LAWRENCEVILLE - The final phase of a pipeline that will eventually return 40 million gallons of water to Lake Lanier daily passed the county's water authority Monday and will be heard by county commissioners today.
This section of the pipeline and a diffuser will cost more than $25 million, the final part of a five-phase project that will put a 72-inch pipeline into the lake.
"It's a really complicated project, an amazing project," Deputy Director of Water Resources Ron Peters said. "It's something people build on the coast of the country, not in the middle of the state."
The low bidder was Oscar Renda Contracting, Peters said, a company that does a lot of work in the West. He said the $25.085 million cost was reduced $750,000 from the original bid and included underwater construction and the diffuser itself.
The company should receive permission to proceed with the project in late February, Peters said, and construction should take about 17 months. Treated wastewater should begin to be returned to Lake Lanier in 2009.
Now, treated wastewater from the F. Wayne Hill Plant is discharged into the Chattahoochee River.
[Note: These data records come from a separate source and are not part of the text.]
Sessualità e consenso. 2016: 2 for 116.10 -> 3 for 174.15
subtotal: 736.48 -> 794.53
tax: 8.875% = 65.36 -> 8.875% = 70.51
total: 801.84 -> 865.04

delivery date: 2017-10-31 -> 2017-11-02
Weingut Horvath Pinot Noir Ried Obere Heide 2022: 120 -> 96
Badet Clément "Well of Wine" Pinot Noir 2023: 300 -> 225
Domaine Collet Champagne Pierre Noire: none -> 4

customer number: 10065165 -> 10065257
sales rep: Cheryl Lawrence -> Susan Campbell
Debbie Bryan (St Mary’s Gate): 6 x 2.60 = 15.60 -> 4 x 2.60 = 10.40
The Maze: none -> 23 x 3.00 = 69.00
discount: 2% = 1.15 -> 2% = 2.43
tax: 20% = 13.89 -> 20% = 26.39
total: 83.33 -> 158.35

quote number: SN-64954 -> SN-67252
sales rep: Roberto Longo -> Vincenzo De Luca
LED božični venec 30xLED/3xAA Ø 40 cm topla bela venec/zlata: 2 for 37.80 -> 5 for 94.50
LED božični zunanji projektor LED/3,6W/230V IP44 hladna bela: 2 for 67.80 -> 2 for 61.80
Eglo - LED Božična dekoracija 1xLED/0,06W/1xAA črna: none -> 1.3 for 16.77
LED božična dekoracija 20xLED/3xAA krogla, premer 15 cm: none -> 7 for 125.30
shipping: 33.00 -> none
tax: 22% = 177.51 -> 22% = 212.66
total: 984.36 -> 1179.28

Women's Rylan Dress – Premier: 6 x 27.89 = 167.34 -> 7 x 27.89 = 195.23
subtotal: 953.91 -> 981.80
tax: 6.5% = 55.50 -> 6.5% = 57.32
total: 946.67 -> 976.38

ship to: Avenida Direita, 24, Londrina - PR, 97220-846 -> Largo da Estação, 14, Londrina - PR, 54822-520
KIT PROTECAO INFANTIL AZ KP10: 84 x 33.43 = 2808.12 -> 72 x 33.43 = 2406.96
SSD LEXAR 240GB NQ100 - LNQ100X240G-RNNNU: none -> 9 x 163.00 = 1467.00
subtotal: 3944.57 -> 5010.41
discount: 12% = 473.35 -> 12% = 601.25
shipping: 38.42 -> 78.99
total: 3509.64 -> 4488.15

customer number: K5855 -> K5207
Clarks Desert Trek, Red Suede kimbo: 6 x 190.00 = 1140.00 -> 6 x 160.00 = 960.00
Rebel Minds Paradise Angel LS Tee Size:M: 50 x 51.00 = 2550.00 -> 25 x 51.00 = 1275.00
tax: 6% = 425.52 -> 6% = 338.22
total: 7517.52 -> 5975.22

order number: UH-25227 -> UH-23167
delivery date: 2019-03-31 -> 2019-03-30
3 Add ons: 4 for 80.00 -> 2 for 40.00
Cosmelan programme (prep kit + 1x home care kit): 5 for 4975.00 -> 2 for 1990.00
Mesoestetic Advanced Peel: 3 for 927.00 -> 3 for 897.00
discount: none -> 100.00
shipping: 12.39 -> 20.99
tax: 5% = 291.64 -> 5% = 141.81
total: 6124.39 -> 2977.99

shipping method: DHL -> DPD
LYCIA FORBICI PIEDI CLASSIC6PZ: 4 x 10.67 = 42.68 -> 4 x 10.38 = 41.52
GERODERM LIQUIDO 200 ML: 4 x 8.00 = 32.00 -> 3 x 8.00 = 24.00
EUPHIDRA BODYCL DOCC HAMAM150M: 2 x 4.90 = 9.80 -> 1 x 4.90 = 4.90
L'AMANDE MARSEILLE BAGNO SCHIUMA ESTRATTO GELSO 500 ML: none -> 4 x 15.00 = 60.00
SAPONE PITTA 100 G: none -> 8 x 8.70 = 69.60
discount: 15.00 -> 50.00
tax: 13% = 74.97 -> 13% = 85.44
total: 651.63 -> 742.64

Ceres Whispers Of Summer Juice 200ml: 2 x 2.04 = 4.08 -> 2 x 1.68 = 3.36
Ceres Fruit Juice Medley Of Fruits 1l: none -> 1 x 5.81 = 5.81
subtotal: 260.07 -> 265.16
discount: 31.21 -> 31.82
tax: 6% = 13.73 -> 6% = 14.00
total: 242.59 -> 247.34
Frank Stephens, a program specialist with the county and the former Water Resources director, said Gwinnett withdrew an average of 88 million gallons of water from Lake Lanier each day in 2007. If the pipeline had already been installed, Stephens said, the lake might be higher than its current level of 1,051.27 feet above sea level, 20 feet below its full pool level.
Members of the Gwinnett County Water and Sewerage Authority also received an update on Lake Lanier and the county's drought contingency plan.
Stephens said Gwinnett reduced its water use by 10.5 percent since the end of September, in line with Gov. Sonny Perdue's instructions that counties reduce their water usage by 10 percent in light of the current historic drought.
Stephens said because Gwinnett has conservative water use, he was surprised that the county was able to meet the reduction demands.
Overall, the amount of water used in the county has risen at a slower rate than it should considering the number of residents added each year. Stephens said on average, residents use 116 gallons of water a day. That number is lower than any state's average, he said.
Gwinnett's intake from the lake is at 1,025 feet above sea level, said Jim Scarbrough, the executive technical director of Water Resources. That means residents do not have to worry about being unable to withdraw water from Lake Lanier for some time.
In the meantime, the county has created a conservation plan that goes through June 30. Among other things, the plan allows for rebates up to $200 per household on low-flow toilets for homes built before 1993.
Those rebates are retroactive to any fixtures purchased after Sept. 28 and will be available in the coming weeks, Stephens said.